On the other hand, some type 2 diabetes cases may fail to manage their blood glucose levels no matter how hard they try. They may qualify for benefits if they can prove that with official documentation.
Further, if your diagnosis includes at least one of the following conditions, you will almost always qualify for benefits:
Diabetic Ketoacidosis: A life-threatening complication of diabetes that causes severe exhaustion, extreme thirst, and chronic pain.
Peripheral Neuropathy: A condition where the terminal ends of nerves get damaged enough to cause extreme discomfort in the affected limb(s).
Diabetic Retinopathy: A condition with considerable damage to the eye's blood vessels. It's usually accompanied by impaired peripheral vision in one or both eyes.
If you meet the criteria stated above, you can claim disability benefits here in the UK.
But what exactly are those benefits?
Diabetic patients under 16 qualify for DLA, a tax-free monthly allowance given in various tiers according to the condition.
Such allowance may be claimed by the patients themselves or their parents/legal guardians.
Until 2013, the DLA applied to all eligible cases up to the age of 64. However, after 2013, the DLA became only applicable until age 16.
Today, diabetic patients between the ages of 17 and 64 would receive the PIP.
The PIP works in the same concept as the DLA, where the amount of money you'll receive will be assessed based on your condition, providing different tiers.
If caring for someone with diabetes who has a disability benefit, another benefit or Disability Living Allowance for children, you may be able to claim Carers’ Allowance.
You can qualify for this benefit (Carer's Allowance) if you devote at least 35 hours per week to providing care for a person who is ill or disabled. It is paid weekly at a rate of £76.75 (2023–2024).
Some parts of the UK, like Scotland, Northern Ireland, and Wales, can receive free prescriptions if their condition requires medications or insulin to control. In most cases, they also receive free prescriptions even if they can control their condition through diet.
However, those who live in England won't receive free prescriptions if they don't require medications to handle the condition.
You need an exemption certificate to get those free prescriptions, which you can get by filling out the FP92A form. You can get such a form through your doctor or local post office.
Keep in mind that this exemption certificate expires every five years, so you have to renew it before the period is over. Don’t worry, though, as you’ll often receive renewal reminders to ensure you don’t forget to do so.
A housing benefit is usually a sum of money to help with rent costs.
People with diabetes who prove their income is too low to manage their condition and housing expenses can claim housing benefits.
To qualify, you must provide information about your monthly income and savings.
If you want to know more about the benefits you get, check out the Disability Rights UK official website.
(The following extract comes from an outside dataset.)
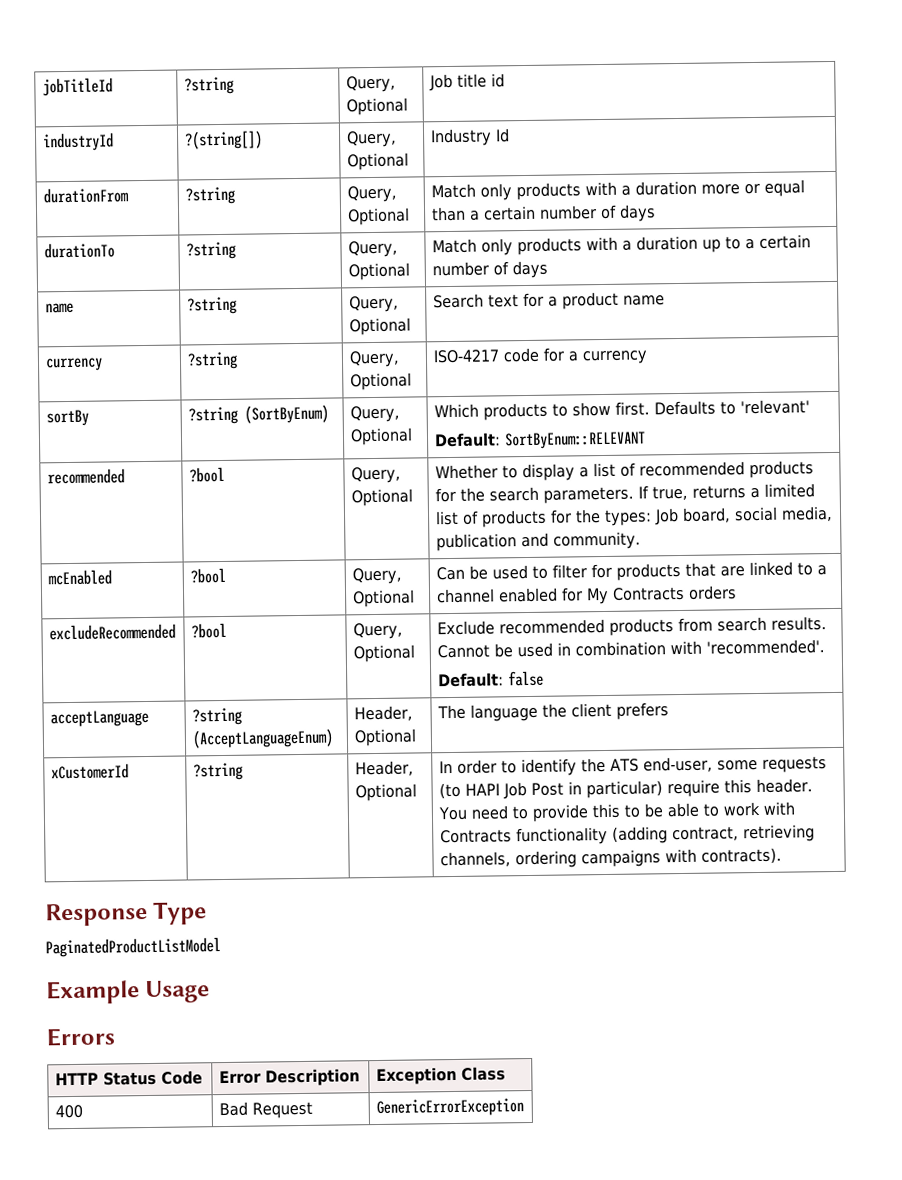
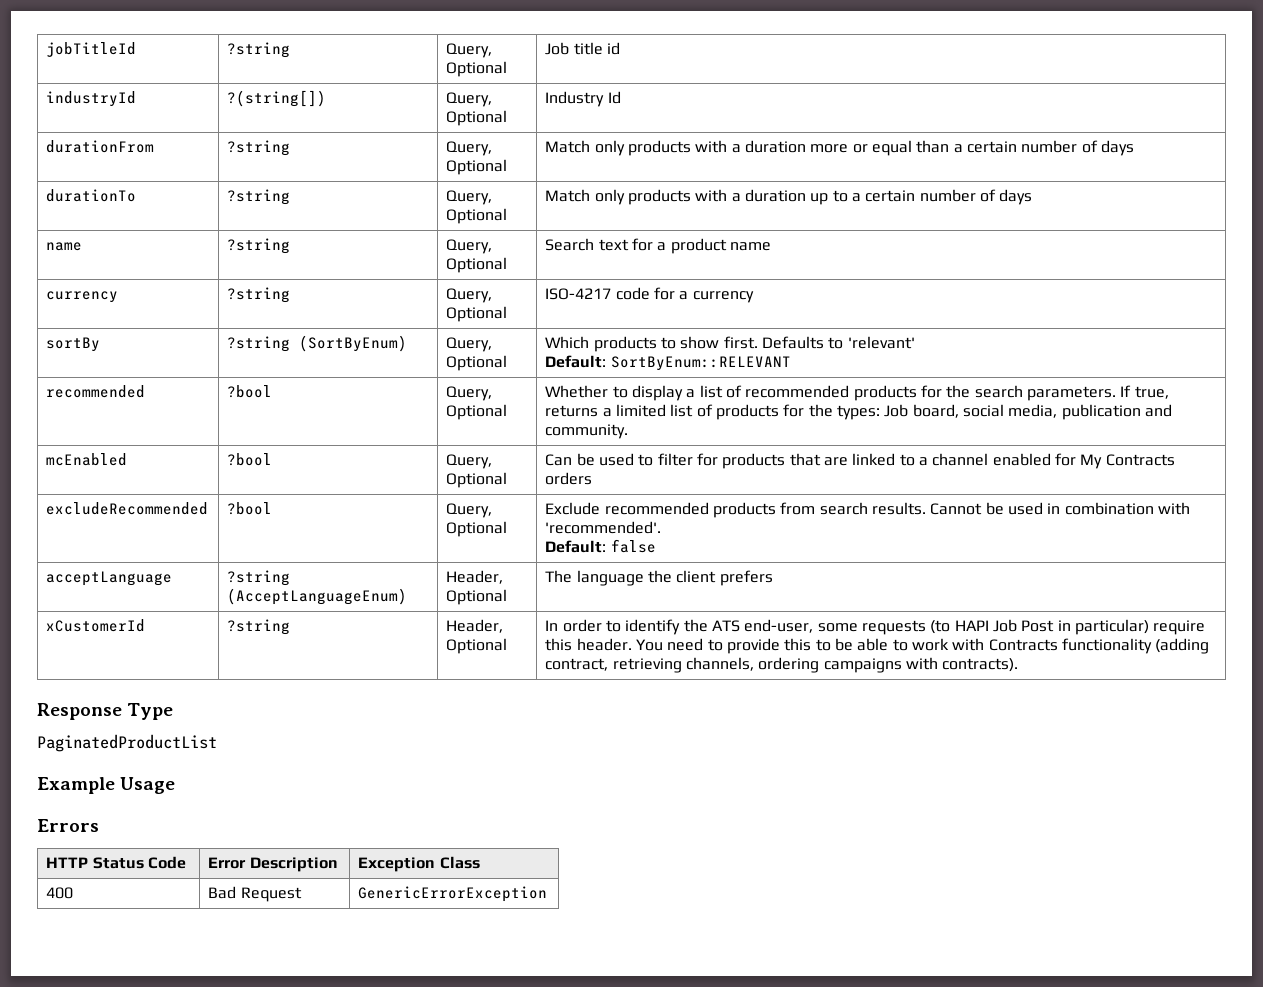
- PaginatedProductListModel
+ PaginatedProductList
You can even find a benefits calculator there to understand how much you're eligible to receive.
Simply put, it takes more work. It’s slow and detail-oriented to ensure the legitimacy of all applications. As a result, applications may go back and forth, and you may have to request reviews, provide further information, etc.
Because of the lengthy process, some people who qualify for those benefits don't even bother applying.
Type 1 and 2 diabetes can be considered a disability if they severely affect your ability to perform basic daily tasks.
Keep in mind that to qualify for such disability benefits, you'll need to present official documents to prove your health status.
Because science has yet to find a guaranteed cure for diabetes, it's currently considered a chronic disability. All available treatment options aim to control the condition rather than treat it.
The UK treats severe cases of diabetes as disabilities and allows you to claim some social security disability benefits. If you believe your diabetic condition qualifies as a disability, provide all the information that backs up your claim.
Your supplemental security income will lessen the financial burden you get from the constant insulin syringes, medications, special diets, and doctor appointments.